* [Task requirements]:
Return only the lines from the one that contains "Integral | rev_9: 13 -> 15" through the last line of the records below, exactly as they stand. Pictures are not part of the copy.

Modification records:
%%
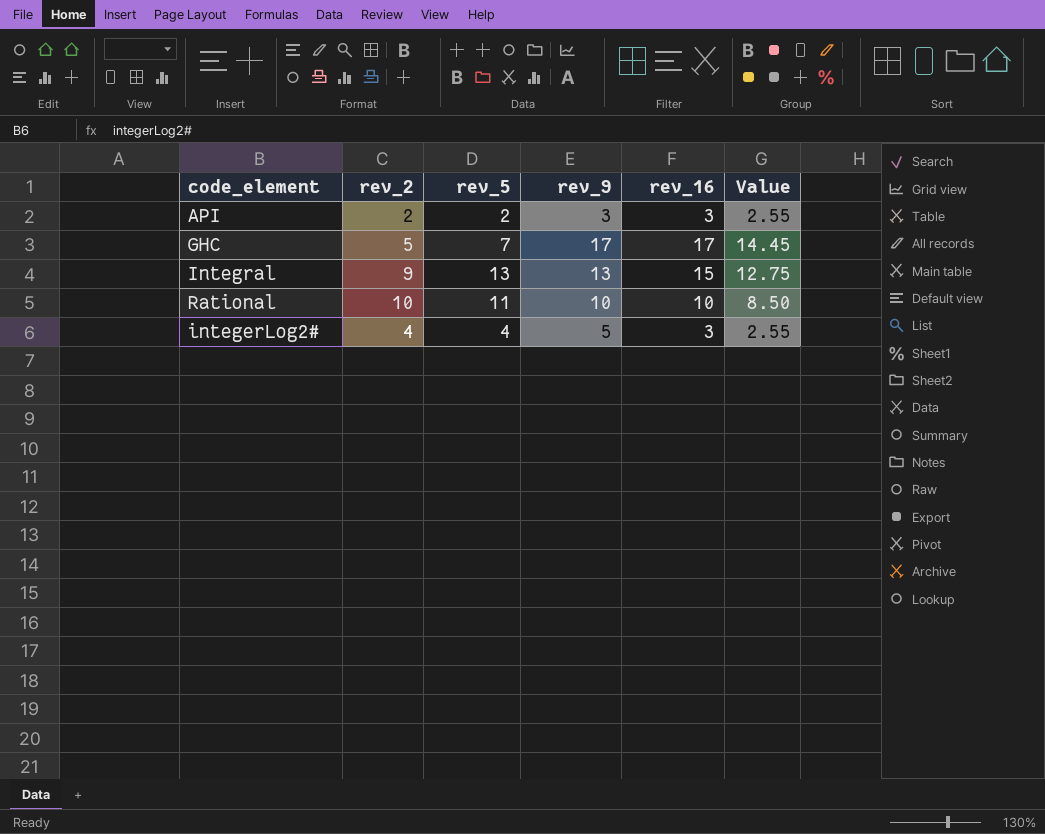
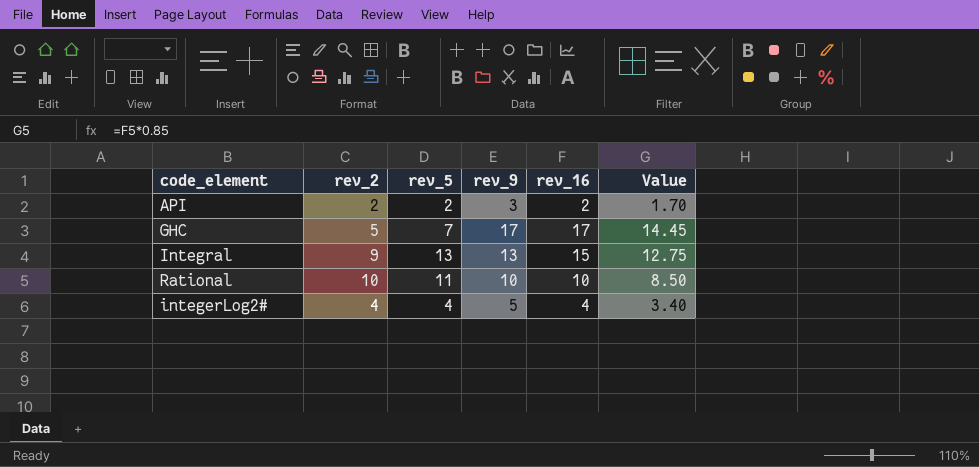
API | rev_16: 3 -> 2
API | Value: 2.55 -> 1.70
integerLog2# | rev_16: 3 -> 4
integerLog2# | Value: 2.55 -> 3.40

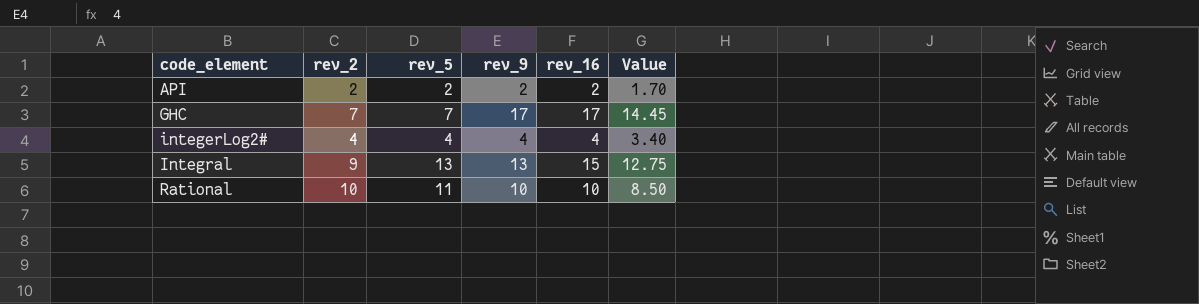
row order: none -> code_element ascending
API | rev_9: 3 -> 2
GHC | rev_2: 5 -> 7
integerLog2# | rev_9: 5 -> 4

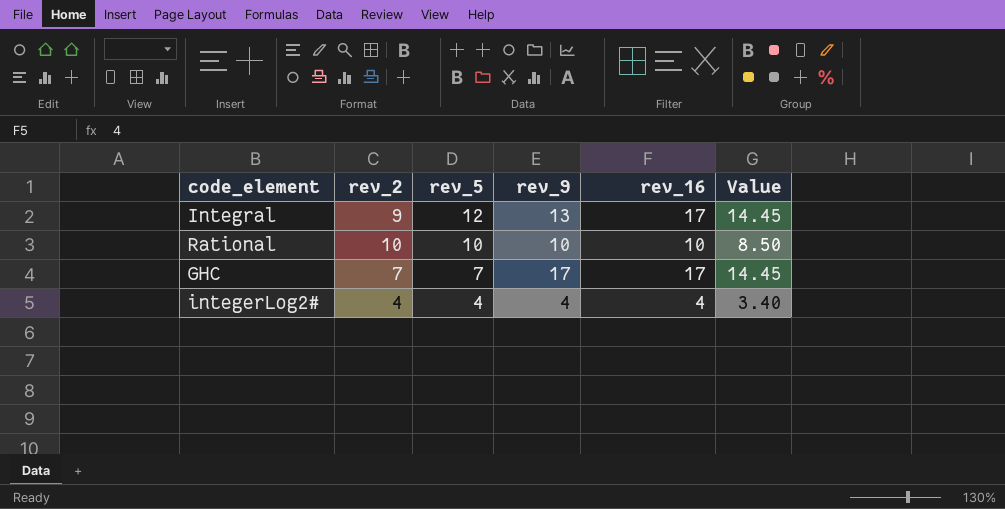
row order: code_element ascending -> rev_5 descending
row API: 2 | 2 | 2 | 2 | 1.70 -> none
Integral | rev_5: 13 -> 12
Integral | rev_16: 15 -> 17
Integral | Value: 12.75 -> 14.45
Rational | rev_5: 11 -> 10

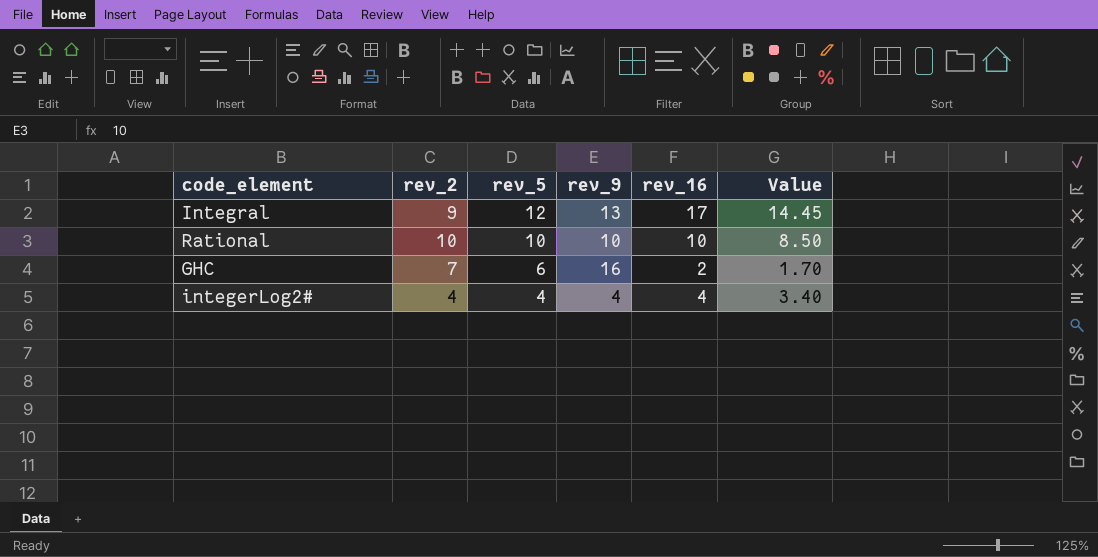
GHC | rev_5: 7 -> 6
GHC | rev_9: 17 -> 16
GHC | rev_16: 17 -> 2
GHC | Value: 14.45 -> 1.70

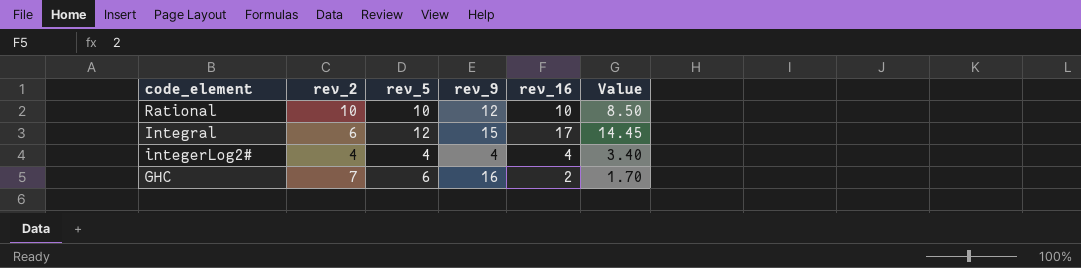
row order: rev_5 descending -> code_element descending
Rational | rev_9: 10 -> 12
Integral | rev_2: 9 -> 6
Integral | rev_9: 13 -> 15

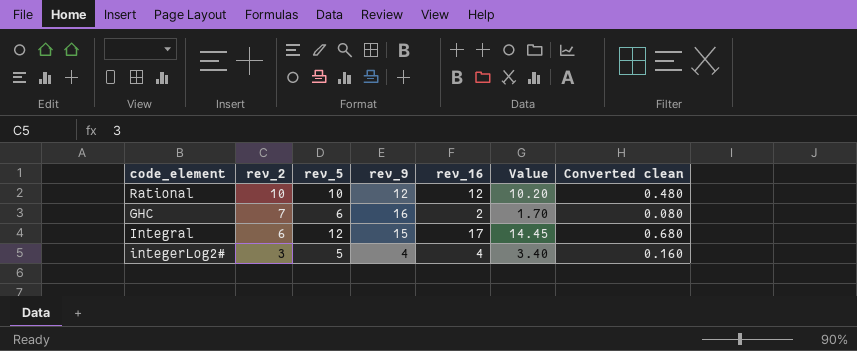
row order: code_element descending -> rev_2 descending
column Converted clean | formula: none -> [rev_16] * 0.04
Rational | rev_16: 10 -> 12
Rational | Value: 8.50 -> 10.20
integerLog2# | rev_2: 4 -> 3
integerLog2# | rev_5: 4 -> 5

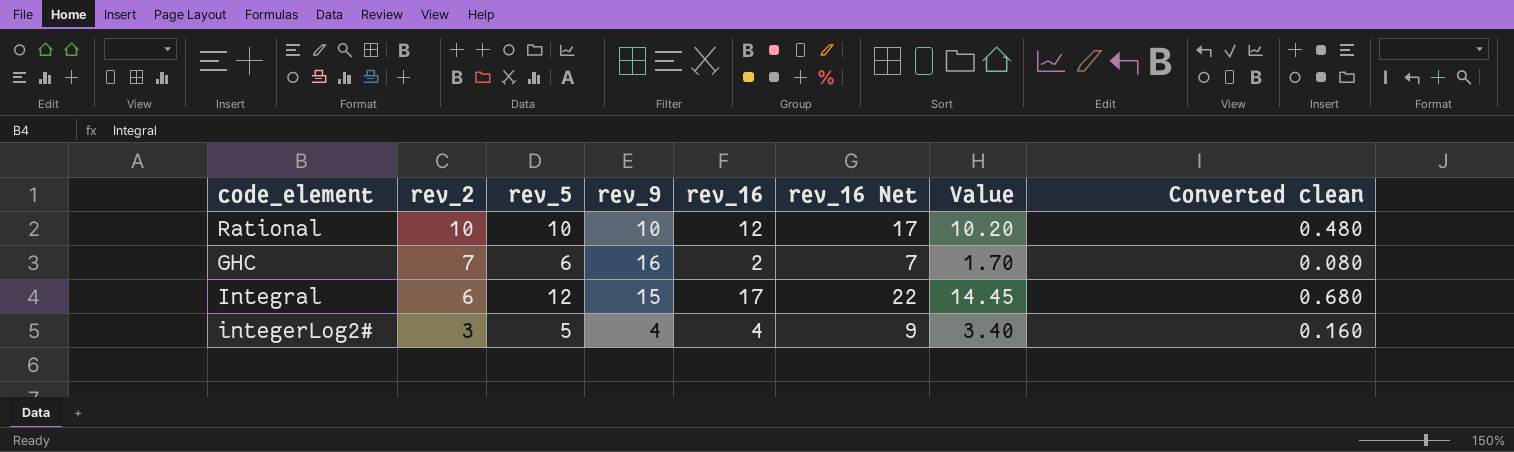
column rev_16 Net | formula: none -> [rev_16] + 5
Rational | rev_9: 12 -> 10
%%
* [Solution to this exercise]:
Integral | rev_9: 13 -> 15

row order: code_element descending -> rev_2 descending
column Converted clean | formula: none -> [rev_16] * 0.04
Rational | rev_16: 10 -> 12
Rational | Value: 8.50 -> 10.20
integerLog2# | rev_2: 4 -> 3
integerLog2# | rev_5: 4 -> 5

column rev_16 Net | formula: none -> [rev_16] + 5
Rational | rev_9: 12 -> 10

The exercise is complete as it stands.